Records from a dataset
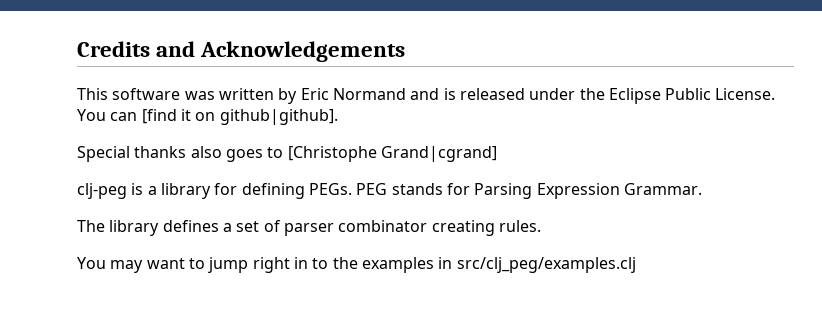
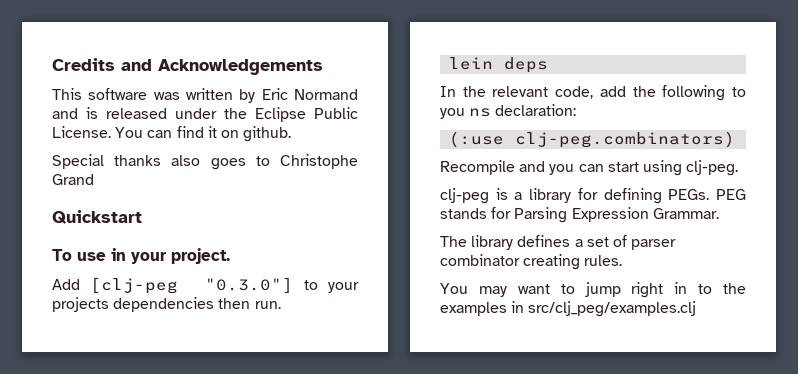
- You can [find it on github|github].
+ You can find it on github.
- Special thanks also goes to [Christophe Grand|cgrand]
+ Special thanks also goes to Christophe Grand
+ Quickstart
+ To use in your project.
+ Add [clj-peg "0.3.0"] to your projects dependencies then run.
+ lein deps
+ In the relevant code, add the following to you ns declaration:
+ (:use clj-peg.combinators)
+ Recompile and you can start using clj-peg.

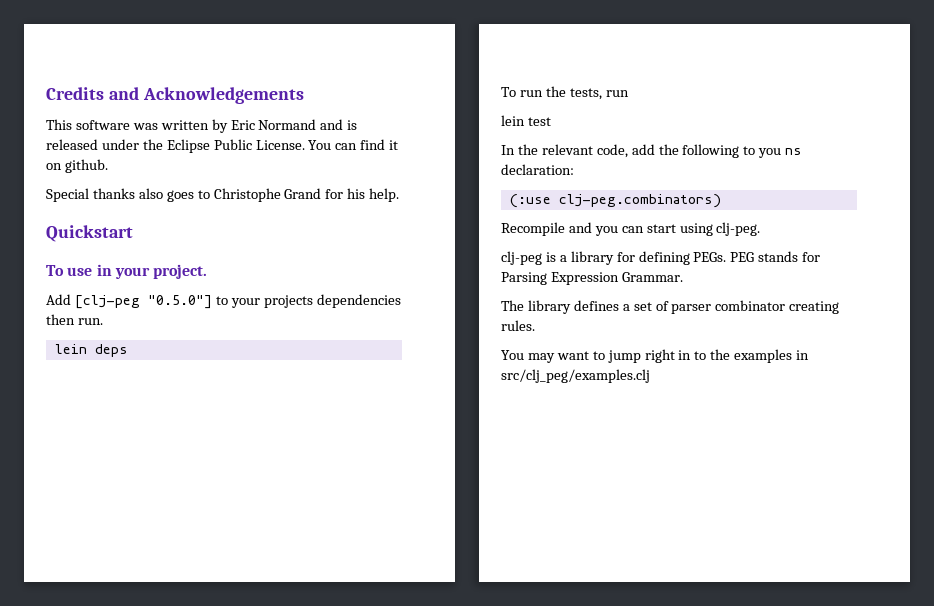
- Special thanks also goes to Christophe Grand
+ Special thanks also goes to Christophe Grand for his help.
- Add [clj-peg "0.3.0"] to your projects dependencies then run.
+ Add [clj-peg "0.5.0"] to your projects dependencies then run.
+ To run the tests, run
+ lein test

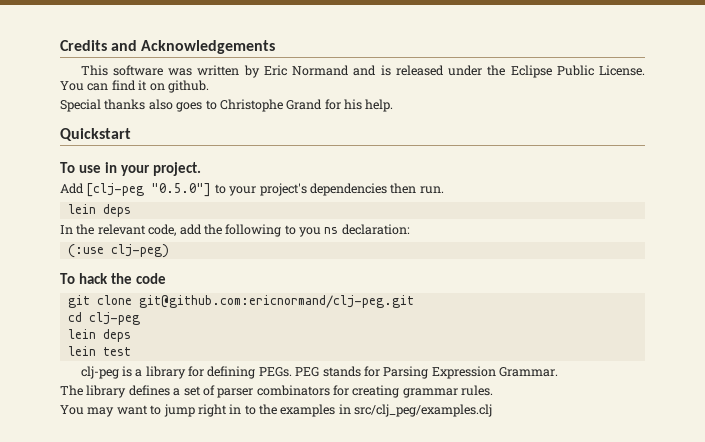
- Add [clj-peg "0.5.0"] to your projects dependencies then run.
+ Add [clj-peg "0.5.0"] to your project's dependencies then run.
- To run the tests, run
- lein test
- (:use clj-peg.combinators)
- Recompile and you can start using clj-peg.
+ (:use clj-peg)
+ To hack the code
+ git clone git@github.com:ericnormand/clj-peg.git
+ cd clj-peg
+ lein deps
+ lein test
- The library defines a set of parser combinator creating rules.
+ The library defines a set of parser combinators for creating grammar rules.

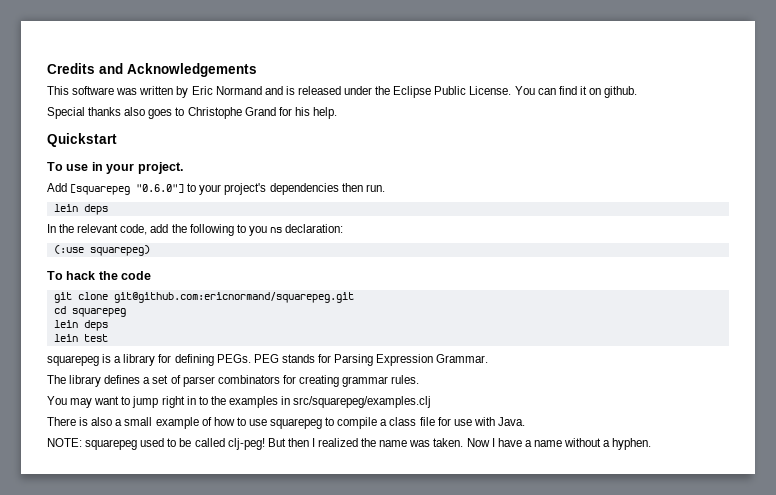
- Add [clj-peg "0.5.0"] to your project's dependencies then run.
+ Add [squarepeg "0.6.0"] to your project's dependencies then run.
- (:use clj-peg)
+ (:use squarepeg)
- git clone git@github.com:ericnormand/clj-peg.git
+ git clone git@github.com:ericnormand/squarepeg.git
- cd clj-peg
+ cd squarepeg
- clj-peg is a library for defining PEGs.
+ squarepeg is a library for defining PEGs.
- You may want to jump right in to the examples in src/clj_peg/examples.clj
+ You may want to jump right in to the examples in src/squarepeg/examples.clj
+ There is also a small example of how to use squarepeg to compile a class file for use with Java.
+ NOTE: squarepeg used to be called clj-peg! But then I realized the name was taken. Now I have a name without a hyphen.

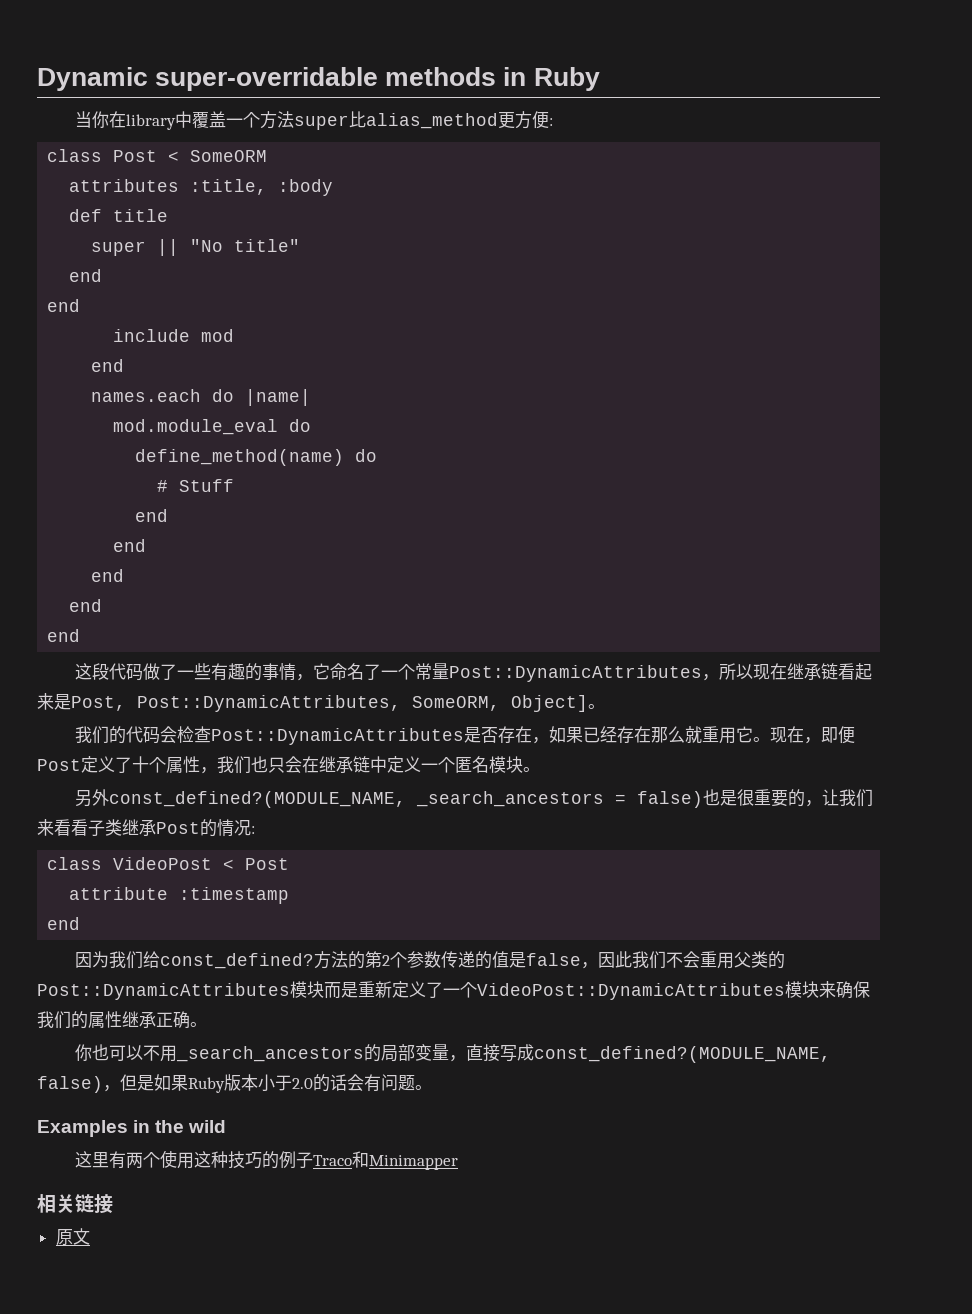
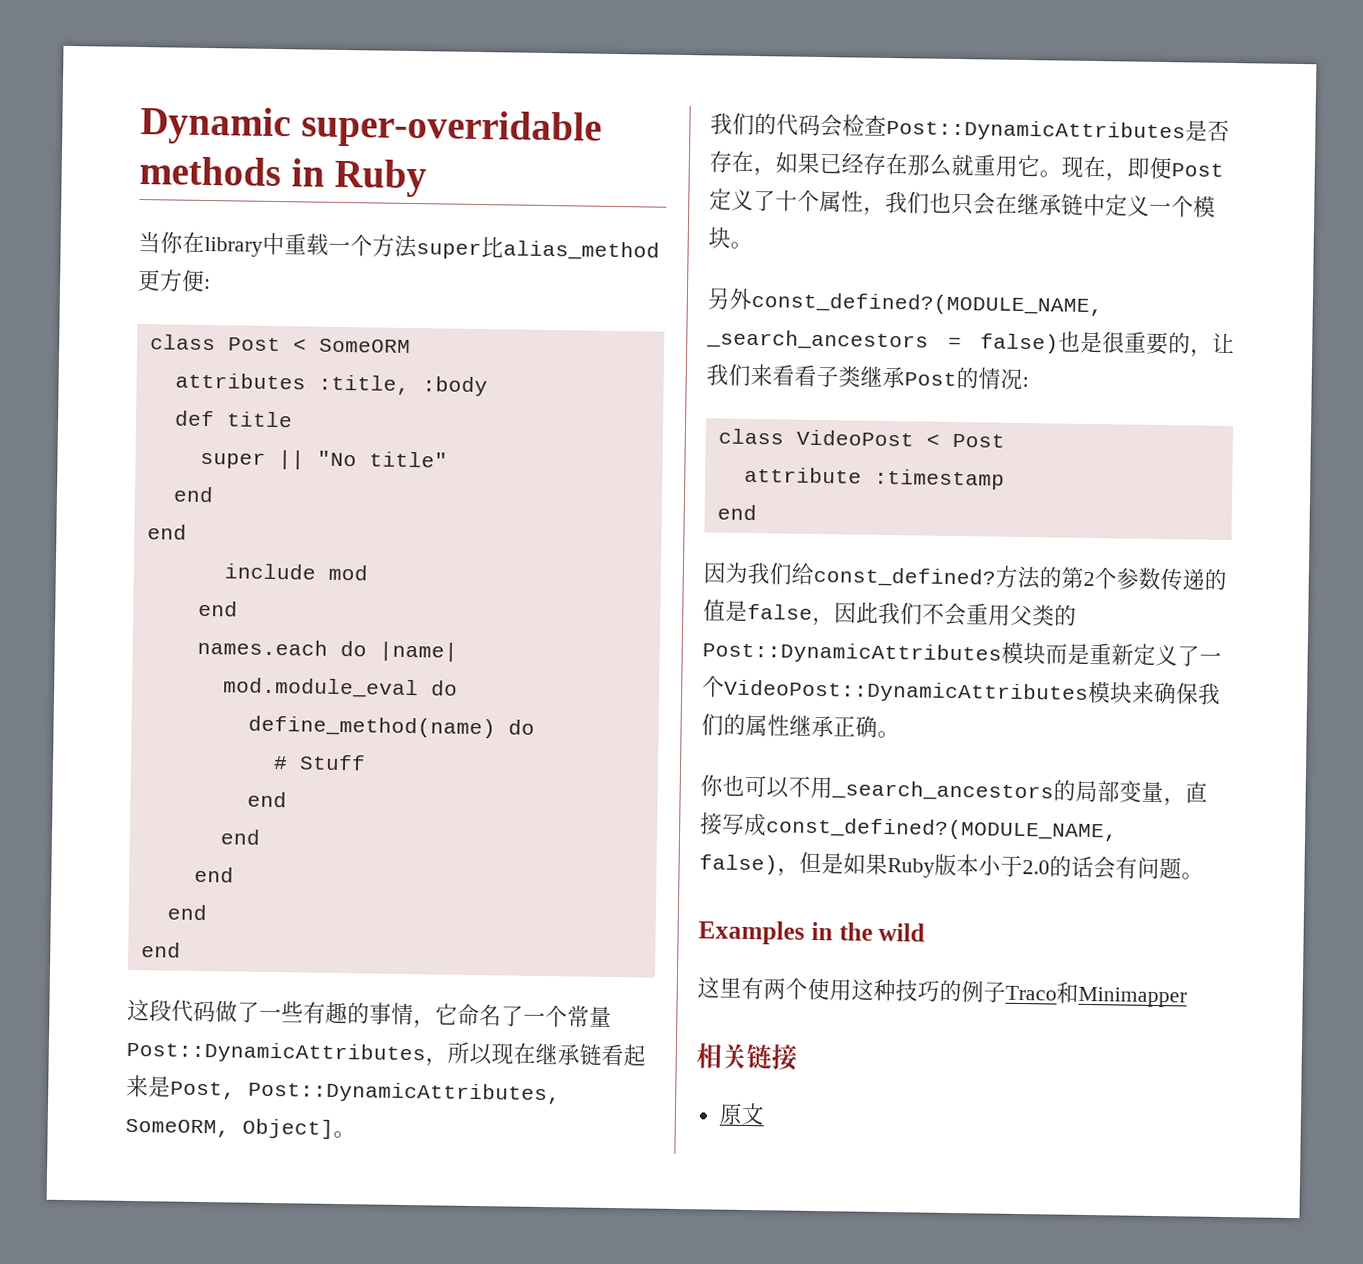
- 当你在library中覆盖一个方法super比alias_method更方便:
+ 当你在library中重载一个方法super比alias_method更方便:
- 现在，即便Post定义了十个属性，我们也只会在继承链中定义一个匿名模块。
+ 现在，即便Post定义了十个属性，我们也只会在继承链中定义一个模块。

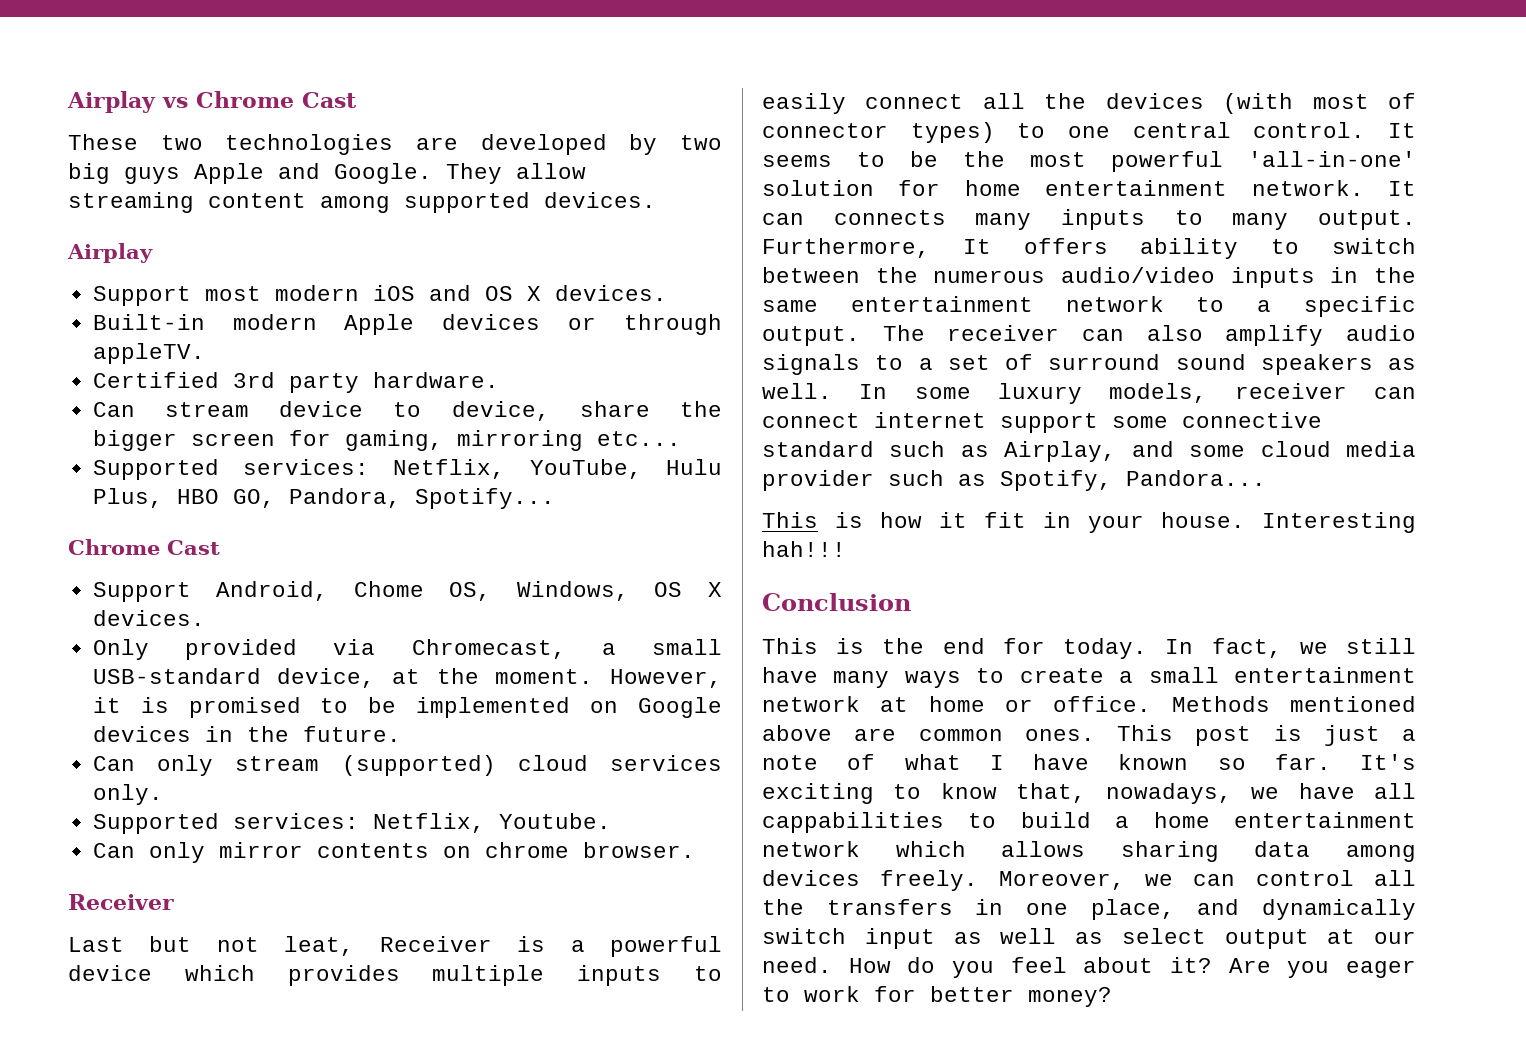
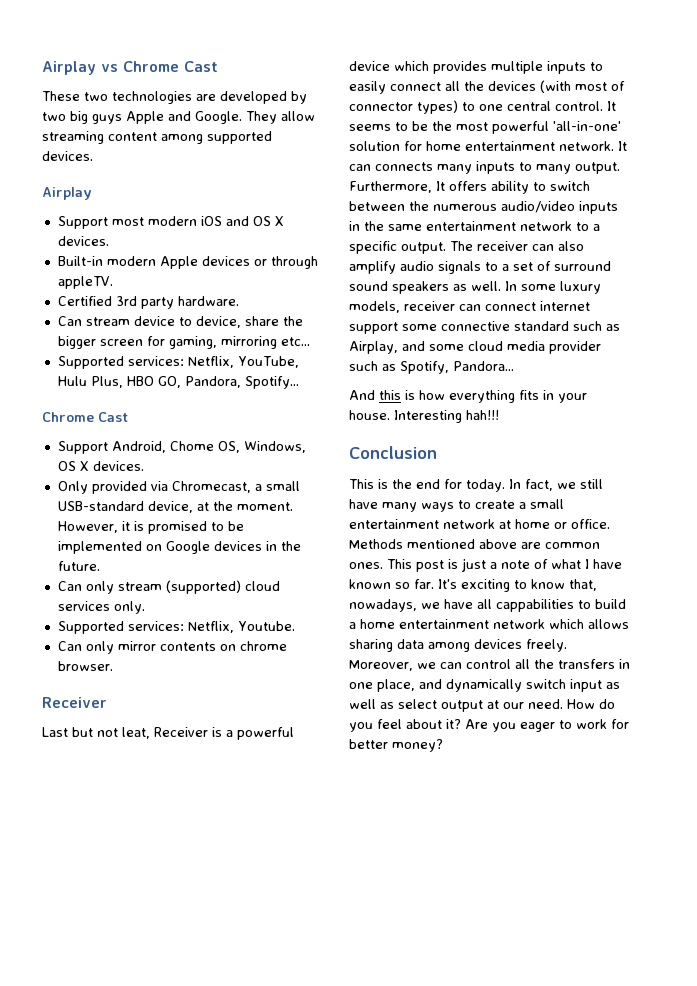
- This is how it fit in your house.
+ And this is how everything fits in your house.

**Directions for this task**: The answer must be an exact copy of the lines from the one containing "- You may want" through the last line of the records, and nothing else. Pictures do not belong in it.

**Problem solution**:
- You may want to jump right in to the examples in src/clj_peg/examples.clj
+ You may want to jump right in to the examples in src/squarepeg/examples.clj
+ There is also a small example of how to use squarepeg to compile a class file for use with Java.
+ NOTE: squarepeg used to be called clj-peg! But then I realized the name was taken. Now I have a name without a hyphen.

- 当你在library中覆盖一个方法super比alias_method更方便:
+ 当你在library中重载一个方法super比alias_method更方便:
- 现在，即便Post定义了十个属性，我们也只会在继承链中定义一个匿名模块。
+ 现在，即便Post定义了十个属性，我们也只会在继承链中定义一个模块。

- This is how it fit in your house.
+ And this is how everything fits in your house.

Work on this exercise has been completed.